(Revision comparison data)
# # #
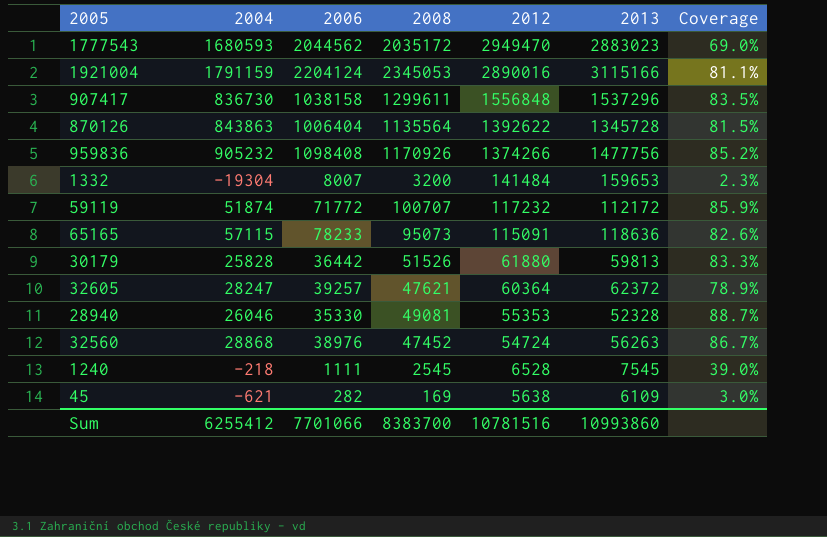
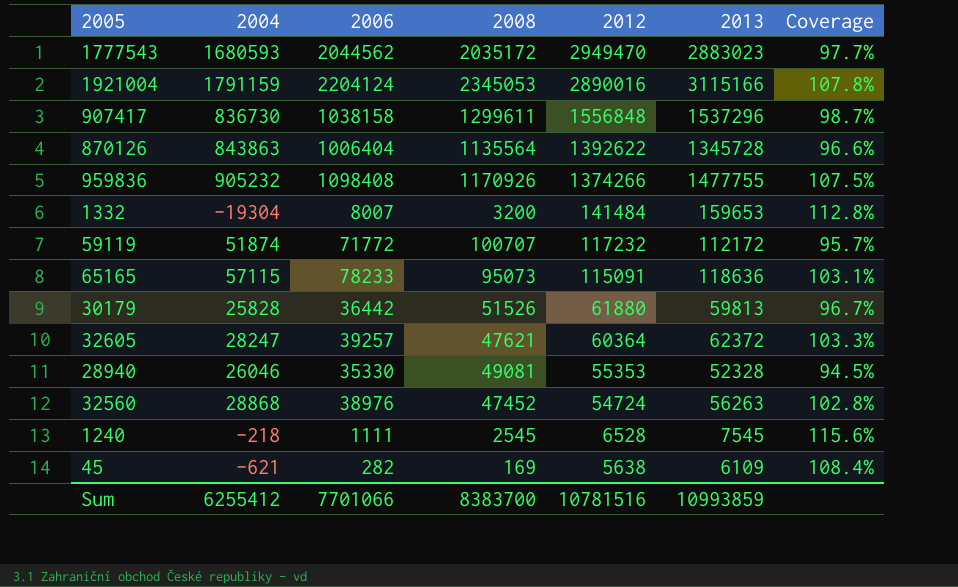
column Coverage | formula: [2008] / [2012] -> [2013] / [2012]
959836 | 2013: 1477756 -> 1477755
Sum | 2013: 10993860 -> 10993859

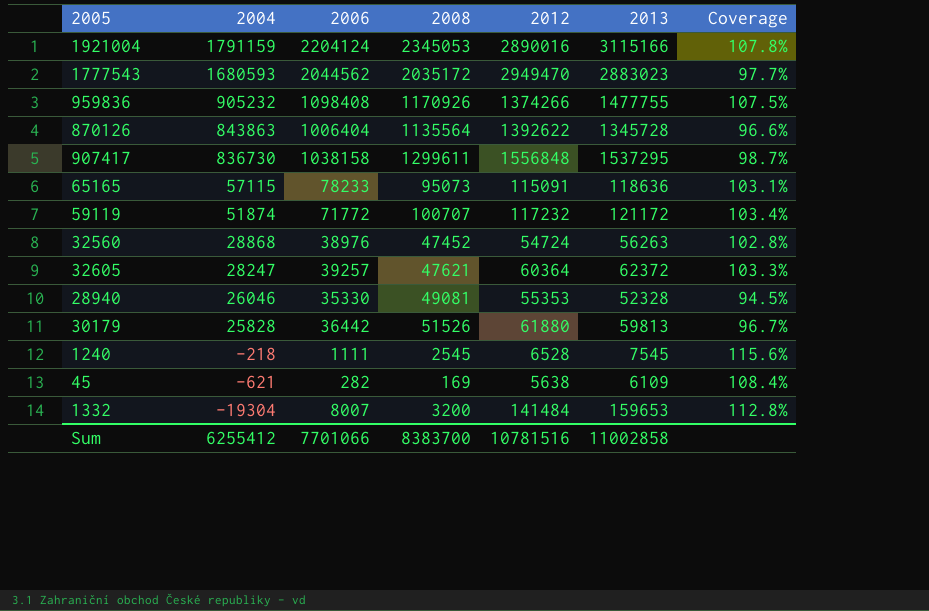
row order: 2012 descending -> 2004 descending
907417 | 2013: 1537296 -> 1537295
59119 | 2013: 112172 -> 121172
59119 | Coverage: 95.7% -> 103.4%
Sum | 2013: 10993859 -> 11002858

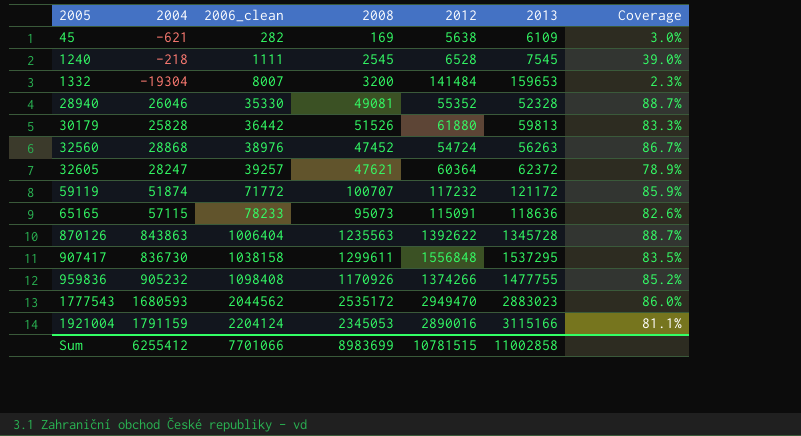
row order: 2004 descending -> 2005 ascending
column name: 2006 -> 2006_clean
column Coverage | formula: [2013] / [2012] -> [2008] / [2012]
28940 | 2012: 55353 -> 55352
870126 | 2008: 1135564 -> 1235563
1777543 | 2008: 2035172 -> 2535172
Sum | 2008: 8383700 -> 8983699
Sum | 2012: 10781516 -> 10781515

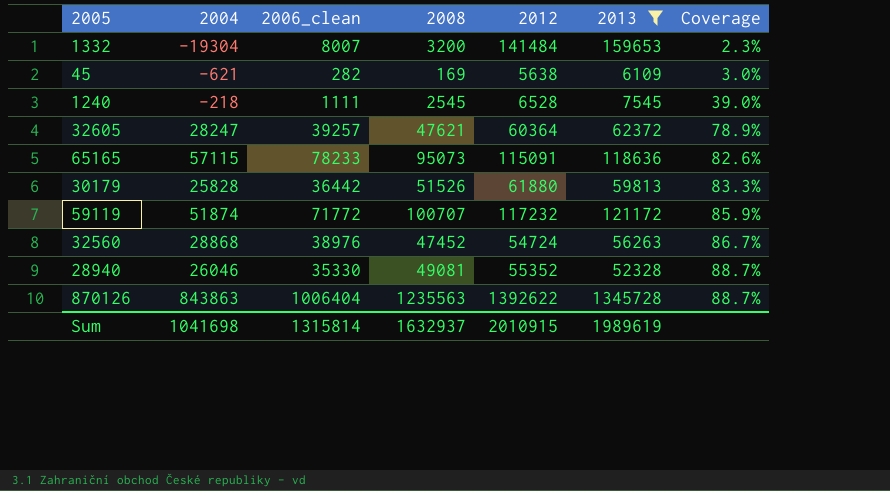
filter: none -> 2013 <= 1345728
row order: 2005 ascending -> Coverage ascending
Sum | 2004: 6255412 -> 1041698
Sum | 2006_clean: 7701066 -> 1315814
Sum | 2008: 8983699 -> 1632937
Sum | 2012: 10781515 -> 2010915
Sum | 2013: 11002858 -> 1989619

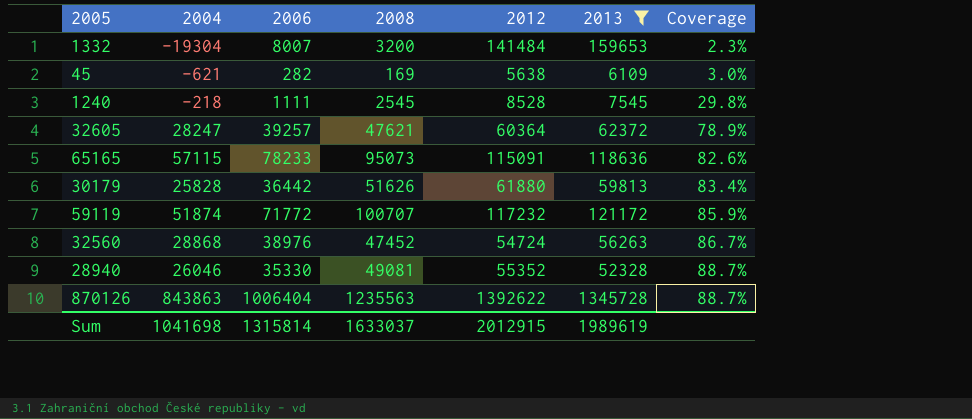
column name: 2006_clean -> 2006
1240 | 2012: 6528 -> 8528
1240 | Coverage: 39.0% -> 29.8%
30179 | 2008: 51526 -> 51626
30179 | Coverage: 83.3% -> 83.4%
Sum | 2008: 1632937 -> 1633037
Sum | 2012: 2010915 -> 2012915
# # #
Aim of the task: Each record above has to be written out again in full, but its pictures must not be.

Answer below:
column Coverage | formula: [2008] / [2012] -> [2013] / [2012]
959836 | 2013: 1477756 -> 1477755
Sum | 2013: 10993860 -> 10993859

row order: 2012 descending -> 2004 descending
907417 | 2013: 1537296 -> 1537295
59119 | 2013: 112172 -> 121172
59119 | Coverage: 95.7% -> 103.4%
Sum | 2013: 10993859 -> 11002858

row order: 2004 descending -> 2005 ascending
column name: 2006 -> 2006_clean
column Coverage | formula: [2013] / [2012] -> [2008] / [2012]
28940 | 2012: 55353 -> 55352
870126 | 2008: 1135564 -> 1235563
1777543 | 2008: 2035172 -> 2535172
Sum | 2008: 8383700 -> 8983699
Sum | 2012: 10781516 -> 10781515

filter: none -> 2013 <= 1345728
row order: 2005 ascending -> Coverage ascending
Sum | 2004: 6255412 -> 1041698
Sum | 2006_clean: 7701066 -> 1315814
Sum | 2008: 8983699 -> 1632937
Sum | 2012: 10781515 -> 2010915
Sum | 2013: 11002858 -> 1989619

column name: 2006_clean -> 2006
1240 | 2012: 6528 -> 8528
1240 | Coverage: 39.0% -> 29.8%
30179 | 2008: 51526 -> 51626
30179 | Coverage: 83.3% -> 83.4%
Sum | 2008: 1632937 -> 1633037
Sum | 2012: 2010915 -> 2012915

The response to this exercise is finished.